- Appointed: 12 September 2020
- Previous post: Bishop of Goroka (2016 – 2020)

Orders
- Ordination: 5 May 1993
- Consecration: 20 August 2016 by Francesco Sarego

Personal details
- Born: 5 November 1967 (age 58) Pszczyna

= Dariusz Kałuża =

Roman Catholic bishop in Papua New Guinea

Dariusz Piotr Kałuża (born 5 November 1967) is a Catholic bishop of the Diocese of Bouganville since 2020. He previously served as bishop of the Diocese of Goroka from 2016 to 2020.

==Biography==
Kałuża was born on 5 November 1967 in Pszczyna. After completing his education at a minor seminary in Częstochowa in 1985, he entered the Congregation of Missionaries of the Holy Family. He professed his religious vows in 1987, after which he studied philosophy and theology at a seminary in Kazimierz Biskupi. He was ordained a priest on 5 May 1993.

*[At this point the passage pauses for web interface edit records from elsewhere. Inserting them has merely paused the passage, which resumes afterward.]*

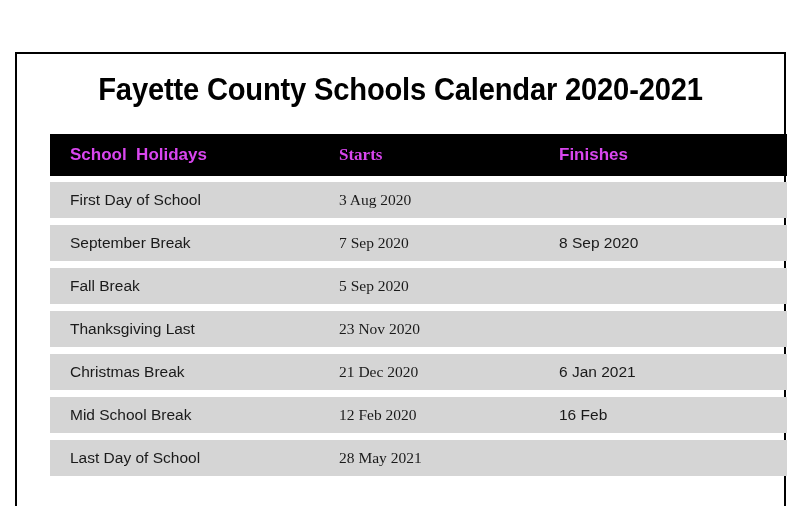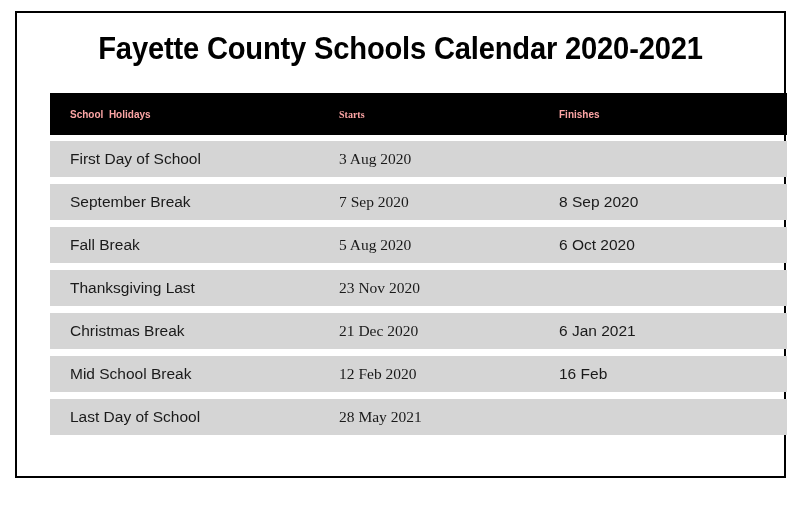"Fayette County Schools Calendar" .canvas { margin-top: none -> 41px }
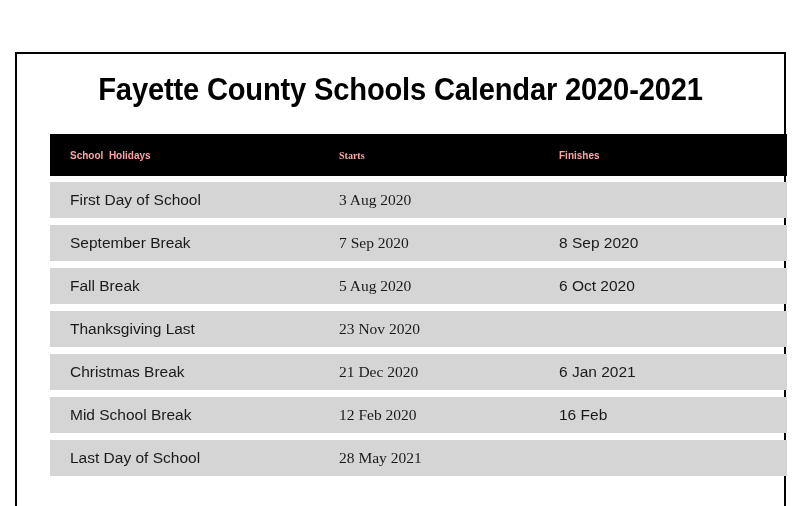"School Holidays" .row.header .cell { color: #fca5a5 -> #d946ef; font-size: 10px -> 17px }
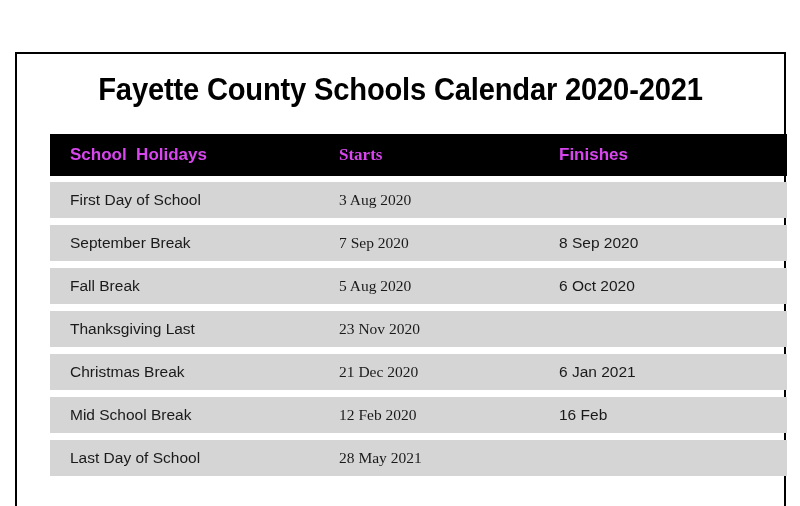"5 Aug 2020" div.cell { text: Aug -> Sep }
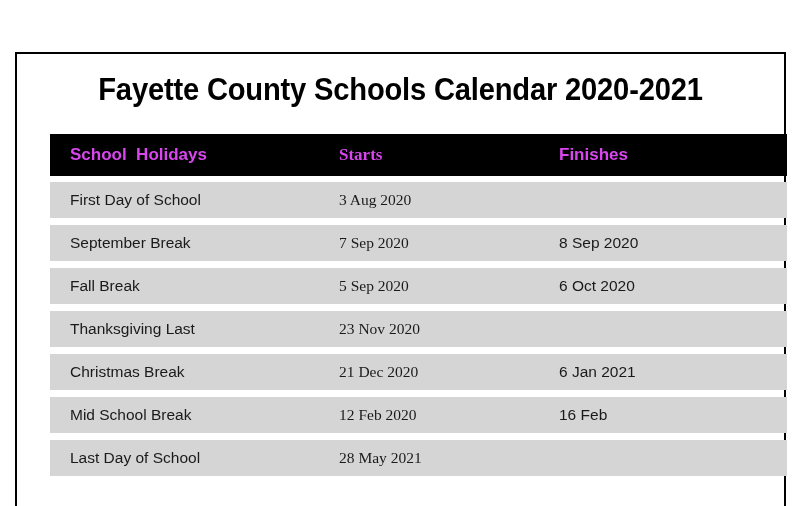"6 Oct 2020" div.cell { html: <div>6 Oct 2020</div> -> none }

After his ordination, Kałuża served as parish vicar for 3 years in Złotów. After taking an English language course in the United Kingdom, he was sent to Papua New Guinea to do mission work. There, he served as vicar for two parishes in the Diocese of Mendi, while also serving as its vicar general. In 2015, he was made a pastoral vicar in the Archdiocese of Madang.

On 9 June 2016, Kałuża was appointed bishop of the Diocese of Goroka by Pope Francis; he was consecrated on 20 August 2016 by Francesco Sarego. He was appointed bishop of the Diocese of Bouganville on 12 September 2020 by Pope Francis.